Table 1. Annual Mean Radiative Flux Perturbation Caused by Modifying CDNC in Various Stratocumulus Regions (W m−2, ±1SD)a
|Area Modified||Global||NH||SH||Sc||RoW||Area (%)|
|NP||−0.45 ± 0.08||−0.70 ± 0.11||−0.19 ± 0.08||−0.26 ± 0.01||−0.18 ± 0.08||0.7|
|SP||−0.52 ± 0.09||−0.04 ± 0.15||−1.00 ± 0.08||−0.45 ± 0.01||−0.07 ± 0.09||1.5|
|SA||−0.34 ± 0.09||+0.02 ± 0.14||−0.71 ± 0.09||−0.34 ± 0.01||−0.003 ± 0.09||1.1|
|ALL||−0.97 ± 0.09||−0.32 ± 0.16||−1.62 ± 0.06||−1.06 ± 0.02||+0.09 ± 0.09||3.3|
 Examination of the global mean RFP values in Table 1 shows that the RFPs are not additive: the sum of the three regions considered separately is −1.31 Wm−2, 35% larger than the RFP produced when all three regions are modified simultaneously. The contribution to the global mean RFP of the modified and unmodified regions in Table 1 shows that the unmodified “rest-of-world” contributes approximately 40% of the RFP in the NP case, almost nothing in SA, and a small counteracting positive RFP in the ALL case. RFP in a given modified area is approximately the same in the ALL simulation as in the corresponding individual-area simulation, indicating that the RFP in a given (modified) stratocumulus region does not depend on whether other stratocumulus regions are being modified. The lack of additivity for RFP may therefore be ascribed to the RFP induced in unmodified areas by the change in climate caused by the geoengineering of the various stratocumulus regions. This also helps explain why the global mean RFPs do not scale with the area of the modified regions (Table 1).

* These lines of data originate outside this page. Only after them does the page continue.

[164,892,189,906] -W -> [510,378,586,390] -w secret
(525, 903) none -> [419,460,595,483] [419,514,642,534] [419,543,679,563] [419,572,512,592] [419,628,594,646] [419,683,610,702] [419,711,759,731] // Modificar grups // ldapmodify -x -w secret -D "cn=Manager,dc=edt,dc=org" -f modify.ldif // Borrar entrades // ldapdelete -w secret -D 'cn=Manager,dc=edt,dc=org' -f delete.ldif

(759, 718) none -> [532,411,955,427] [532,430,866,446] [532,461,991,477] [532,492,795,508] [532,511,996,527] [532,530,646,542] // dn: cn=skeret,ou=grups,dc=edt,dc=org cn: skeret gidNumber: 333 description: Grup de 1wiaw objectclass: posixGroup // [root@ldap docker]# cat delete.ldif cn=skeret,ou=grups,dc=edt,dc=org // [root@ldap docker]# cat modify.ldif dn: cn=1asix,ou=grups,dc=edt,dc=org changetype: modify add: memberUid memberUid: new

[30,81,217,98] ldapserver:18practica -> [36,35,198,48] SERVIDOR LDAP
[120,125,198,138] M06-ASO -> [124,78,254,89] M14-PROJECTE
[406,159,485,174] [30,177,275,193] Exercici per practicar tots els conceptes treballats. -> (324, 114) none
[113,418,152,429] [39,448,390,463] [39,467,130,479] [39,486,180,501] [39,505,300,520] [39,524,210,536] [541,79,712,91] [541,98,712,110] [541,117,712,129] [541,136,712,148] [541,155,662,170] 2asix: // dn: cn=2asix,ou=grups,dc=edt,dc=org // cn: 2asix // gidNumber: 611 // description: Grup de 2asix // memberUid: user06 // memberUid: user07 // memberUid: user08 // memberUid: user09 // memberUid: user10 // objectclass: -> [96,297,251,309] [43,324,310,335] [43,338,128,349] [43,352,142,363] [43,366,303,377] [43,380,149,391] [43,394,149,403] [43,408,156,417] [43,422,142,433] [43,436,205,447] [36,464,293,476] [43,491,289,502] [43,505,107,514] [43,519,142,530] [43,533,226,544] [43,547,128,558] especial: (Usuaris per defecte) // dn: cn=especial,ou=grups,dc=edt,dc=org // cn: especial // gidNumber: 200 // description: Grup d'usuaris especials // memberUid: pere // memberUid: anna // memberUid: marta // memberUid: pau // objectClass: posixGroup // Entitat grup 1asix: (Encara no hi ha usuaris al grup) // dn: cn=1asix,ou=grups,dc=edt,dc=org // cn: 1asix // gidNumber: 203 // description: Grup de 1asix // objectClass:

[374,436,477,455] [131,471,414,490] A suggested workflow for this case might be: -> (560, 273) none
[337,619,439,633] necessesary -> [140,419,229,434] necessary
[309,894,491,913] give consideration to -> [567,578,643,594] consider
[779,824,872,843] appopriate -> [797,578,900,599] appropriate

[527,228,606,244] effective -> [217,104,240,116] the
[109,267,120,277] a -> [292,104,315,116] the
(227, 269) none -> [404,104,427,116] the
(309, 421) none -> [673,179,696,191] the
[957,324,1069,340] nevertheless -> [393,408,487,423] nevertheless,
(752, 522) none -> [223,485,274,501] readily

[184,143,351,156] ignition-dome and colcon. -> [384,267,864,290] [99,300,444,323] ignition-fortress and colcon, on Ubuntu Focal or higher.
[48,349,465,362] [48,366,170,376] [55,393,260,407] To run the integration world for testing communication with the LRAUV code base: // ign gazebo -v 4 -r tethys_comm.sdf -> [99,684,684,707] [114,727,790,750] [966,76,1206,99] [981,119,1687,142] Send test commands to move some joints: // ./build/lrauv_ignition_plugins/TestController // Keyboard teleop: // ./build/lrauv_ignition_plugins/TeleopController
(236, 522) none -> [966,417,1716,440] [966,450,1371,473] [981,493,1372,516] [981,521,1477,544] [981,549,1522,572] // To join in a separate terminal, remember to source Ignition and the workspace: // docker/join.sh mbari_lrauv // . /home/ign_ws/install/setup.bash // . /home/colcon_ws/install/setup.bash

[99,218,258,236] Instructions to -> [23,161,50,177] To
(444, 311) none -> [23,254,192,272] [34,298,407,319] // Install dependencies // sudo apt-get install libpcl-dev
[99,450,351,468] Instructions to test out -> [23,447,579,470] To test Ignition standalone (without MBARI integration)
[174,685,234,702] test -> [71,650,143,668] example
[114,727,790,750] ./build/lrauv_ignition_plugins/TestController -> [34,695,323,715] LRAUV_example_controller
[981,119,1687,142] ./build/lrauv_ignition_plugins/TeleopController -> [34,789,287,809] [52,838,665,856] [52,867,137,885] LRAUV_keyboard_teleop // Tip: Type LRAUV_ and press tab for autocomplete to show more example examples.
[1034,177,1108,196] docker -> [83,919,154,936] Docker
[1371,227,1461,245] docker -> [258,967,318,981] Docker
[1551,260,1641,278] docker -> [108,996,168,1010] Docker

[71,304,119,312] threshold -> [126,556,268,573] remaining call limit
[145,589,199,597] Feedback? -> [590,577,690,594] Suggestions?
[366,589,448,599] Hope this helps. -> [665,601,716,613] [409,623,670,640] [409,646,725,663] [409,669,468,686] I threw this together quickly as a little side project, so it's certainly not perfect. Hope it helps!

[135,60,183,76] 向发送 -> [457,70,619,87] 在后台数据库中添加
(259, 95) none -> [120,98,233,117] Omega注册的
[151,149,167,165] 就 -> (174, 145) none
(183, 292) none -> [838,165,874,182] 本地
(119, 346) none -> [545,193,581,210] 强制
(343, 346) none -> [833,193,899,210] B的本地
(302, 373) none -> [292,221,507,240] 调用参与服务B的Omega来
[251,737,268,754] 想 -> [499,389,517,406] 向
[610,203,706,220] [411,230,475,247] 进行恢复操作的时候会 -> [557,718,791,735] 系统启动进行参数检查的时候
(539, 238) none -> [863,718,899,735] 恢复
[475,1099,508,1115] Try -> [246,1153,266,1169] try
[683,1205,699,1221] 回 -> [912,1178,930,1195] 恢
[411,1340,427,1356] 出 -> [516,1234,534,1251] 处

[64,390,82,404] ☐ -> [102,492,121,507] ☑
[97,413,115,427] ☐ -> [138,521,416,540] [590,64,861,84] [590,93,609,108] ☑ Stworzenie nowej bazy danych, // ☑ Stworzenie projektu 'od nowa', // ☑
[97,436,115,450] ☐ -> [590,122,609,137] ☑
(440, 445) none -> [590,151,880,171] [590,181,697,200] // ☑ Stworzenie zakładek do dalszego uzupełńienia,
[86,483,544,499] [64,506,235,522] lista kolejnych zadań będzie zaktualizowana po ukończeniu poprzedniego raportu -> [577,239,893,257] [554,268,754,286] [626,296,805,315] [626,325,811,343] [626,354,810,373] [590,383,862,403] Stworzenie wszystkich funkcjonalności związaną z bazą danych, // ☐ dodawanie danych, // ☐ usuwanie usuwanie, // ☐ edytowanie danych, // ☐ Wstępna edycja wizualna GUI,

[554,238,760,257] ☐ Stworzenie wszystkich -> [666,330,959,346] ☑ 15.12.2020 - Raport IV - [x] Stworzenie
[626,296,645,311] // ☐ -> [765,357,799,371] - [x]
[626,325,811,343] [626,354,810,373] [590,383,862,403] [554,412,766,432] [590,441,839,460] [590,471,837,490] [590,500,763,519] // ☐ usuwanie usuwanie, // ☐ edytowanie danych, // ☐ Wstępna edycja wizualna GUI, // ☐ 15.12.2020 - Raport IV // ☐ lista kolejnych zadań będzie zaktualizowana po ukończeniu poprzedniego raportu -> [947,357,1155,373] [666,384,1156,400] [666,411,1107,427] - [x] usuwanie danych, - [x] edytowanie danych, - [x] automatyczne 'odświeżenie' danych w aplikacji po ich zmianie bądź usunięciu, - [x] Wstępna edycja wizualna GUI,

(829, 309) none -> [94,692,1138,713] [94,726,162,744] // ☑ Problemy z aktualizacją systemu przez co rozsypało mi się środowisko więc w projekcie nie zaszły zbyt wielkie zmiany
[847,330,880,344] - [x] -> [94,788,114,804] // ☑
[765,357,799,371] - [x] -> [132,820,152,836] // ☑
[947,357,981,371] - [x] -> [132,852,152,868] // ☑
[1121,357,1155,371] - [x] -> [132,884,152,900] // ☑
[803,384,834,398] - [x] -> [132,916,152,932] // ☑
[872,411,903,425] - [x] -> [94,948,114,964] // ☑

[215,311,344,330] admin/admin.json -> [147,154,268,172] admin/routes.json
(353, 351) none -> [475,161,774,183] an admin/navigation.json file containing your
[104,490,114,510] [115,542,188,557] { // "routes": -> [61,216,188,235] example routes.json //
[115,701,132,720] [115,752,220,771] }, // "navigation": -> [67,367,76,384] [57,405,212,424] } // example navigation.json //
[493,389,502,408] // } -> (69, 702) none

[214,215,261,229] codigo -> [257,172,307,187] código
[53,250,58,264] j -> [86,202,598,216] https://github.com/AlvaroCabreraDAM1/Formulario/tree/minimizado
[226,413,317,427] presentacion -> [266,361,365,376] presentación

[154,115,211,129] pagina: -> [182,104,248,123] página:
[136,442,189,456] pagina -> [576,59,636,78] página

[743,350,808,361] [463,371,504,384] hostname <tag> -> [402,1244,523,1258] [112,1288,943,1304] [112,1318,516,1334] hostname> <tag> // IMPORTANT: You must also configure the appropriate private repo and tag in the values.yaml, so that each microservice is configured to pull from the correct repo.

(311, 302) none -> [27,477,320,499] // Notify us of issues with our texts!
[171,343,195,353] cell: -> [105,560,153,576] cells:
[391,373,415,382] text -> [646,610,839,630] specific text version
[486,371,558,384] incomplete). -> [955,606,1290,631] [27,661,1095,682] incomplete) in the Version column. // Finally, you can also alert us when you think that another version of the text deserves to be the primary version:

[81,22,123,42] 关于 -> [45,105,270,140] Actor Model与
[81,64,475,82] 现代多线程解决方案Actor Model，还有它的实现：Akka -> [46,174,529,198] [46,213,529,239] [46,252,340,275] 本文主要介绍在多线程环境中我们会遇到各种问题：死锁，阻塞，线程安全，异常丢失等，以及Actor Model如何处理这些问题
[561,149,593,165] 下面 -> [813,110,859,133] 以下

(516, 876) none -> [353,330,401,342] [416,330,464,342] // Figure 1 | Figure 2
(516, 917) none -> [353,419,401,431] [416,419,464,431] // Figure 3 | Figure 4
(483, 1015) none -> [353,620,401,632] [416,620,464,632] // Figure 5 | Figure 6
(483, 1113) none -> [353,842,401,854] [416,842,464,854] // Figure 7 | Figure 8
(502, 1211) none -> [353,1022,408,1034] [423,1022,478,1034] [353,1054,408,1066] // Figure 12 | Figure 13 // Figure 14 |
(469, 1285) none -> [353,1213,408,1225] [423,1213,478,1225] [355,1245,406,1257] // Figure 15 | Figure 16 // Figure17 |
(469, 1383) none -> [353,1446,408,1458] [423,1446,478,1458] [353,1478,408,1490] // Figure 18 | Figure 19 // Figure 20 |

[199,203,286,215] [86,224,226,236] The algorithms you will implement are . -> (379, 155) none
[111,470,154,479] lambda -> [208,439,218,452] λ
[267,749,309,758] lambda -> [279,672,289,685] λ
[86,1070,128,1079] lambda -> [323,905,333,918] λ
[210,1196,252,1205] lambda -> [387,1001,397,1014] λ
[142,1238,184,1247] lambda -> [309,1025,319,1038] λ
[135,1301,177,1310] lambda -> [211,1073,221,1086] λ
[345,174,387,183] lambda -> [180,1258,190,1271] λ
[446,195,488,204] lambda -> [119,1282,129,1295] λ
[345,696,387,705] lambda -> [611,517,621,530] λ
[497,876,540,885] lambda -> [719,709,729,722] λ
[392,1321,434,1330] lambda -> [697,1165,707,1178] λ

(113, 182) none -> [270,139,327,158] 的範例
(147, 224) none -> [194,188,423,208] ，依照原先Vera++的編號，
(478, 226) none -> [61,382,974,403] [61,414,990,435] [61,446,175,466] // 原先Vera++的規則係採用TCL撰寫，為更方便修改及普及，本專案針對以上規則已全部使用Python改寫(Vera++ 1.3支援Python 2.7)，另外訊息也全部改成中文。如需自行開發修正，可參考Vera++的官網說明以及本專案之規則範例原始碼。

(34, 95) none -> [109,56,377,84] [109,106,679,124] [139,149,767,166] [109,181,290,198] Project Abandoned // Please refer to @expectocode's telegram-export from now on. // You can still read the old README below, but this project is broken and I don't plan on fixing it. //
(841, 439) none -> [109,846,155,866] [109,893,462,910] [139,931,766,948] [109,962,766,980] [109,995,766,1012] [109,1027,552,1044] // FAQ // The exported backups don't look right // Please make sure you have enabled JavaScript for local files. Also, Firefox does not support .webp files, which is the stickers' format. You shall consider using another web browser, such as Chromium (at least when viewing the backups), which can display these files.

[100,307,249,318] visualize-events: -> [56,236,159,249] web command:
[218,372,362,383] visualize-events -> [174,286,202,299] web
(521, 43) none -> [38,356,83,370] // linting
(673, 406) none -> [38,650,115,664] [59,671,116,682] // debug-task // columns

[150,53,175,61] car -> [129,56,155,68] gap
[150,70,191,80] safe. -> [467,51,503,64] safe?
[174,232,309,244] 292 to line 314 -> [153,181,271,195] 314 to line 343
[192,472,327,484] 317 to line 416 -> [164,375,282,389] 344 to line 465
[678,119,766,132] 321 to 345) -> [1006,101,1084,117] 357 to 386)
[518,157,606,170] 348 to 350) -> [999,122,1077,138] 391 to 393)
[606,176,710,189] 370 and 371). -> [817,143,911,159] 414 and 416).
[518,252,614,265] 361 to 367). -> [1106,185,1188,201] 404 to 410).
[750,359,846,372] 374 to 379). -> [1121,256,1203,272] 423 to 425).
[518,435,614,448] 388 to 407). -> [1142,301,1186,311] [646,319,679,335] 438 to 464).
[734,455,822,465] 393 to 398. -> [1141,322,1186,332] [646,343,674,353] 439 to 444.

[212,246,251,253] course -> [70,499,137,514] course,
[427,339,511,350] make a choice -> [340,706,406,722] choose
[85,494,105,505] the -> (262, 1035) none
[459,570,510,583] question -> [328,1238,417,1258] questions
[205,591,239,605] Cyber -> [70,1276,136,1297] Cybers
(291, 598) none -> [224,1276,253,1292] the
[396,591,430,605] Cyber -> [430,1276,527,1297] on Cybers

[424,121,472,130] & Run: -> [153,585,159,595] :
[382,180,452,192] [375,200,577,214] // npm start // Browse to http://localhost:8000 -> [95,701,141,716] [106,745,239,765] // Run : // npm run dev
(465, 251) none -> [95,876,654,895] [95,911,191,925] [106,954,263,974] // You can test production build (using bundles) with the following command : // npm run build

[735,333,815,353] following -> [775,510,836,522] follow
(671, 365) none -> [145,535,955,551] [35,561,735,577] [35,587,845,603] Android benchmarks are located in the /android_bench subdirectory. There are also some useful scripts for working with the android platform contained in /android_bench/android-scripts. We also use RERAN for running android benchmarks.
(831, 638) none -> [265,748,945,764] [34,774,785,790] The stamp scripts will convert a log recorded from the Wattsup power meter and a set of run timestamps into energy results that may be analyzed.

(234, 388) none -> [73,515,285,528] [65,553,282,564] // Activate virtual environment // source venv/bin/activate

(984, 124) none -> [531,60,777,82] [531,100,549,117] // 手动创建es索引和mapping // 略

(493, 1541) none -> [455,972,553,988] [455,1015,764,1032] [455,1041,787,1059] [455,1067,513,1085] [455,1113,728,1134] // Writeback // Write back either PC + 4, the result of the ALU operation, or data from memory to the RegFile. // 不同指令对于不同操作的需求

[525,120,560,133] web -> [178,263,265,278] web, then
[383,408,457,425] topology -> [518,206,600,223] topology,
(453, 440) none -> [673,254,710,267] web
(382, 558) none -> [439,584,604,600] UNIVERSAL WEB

3.2. Climate Sensitivity and Efficacy
 Table 2 shows the climate sensitivity (λ, defined as degrees K of near-surface temperature change per Wm−2 of RFP) and climate efficacy (λ divided by λ for CO2 [Hansen et al., 2005]) from the HadGEM2-AML experiments where each stratocumulus area was modified separately, as well as the ALL case for comparison. The RFP values used to compute these sensitivities are those from the HadGEM2-A simulations presented in Table 1. Previous experiments with this model suggest that climate sensitivity is around 1 K W−1 m2 for increases in carbon dioxide [Jones et al., 2007], which is not greatly different to the sensitivity found for the NP or SA cases, i.e. their climate efficacy is close to 100%. However, it is clear that global mean temperature is much more sensitive to perturbations in the South Pacific, which has a climate efficacy more than twice that associated with the other two regions. If only one marine stratocumulus area could be targeted for geoengineering, the larger climate efficacy in the SP case might suggest this as an appropriate candidate. However, it is important to consider the continental and regional scale responses to such localized geoengineering.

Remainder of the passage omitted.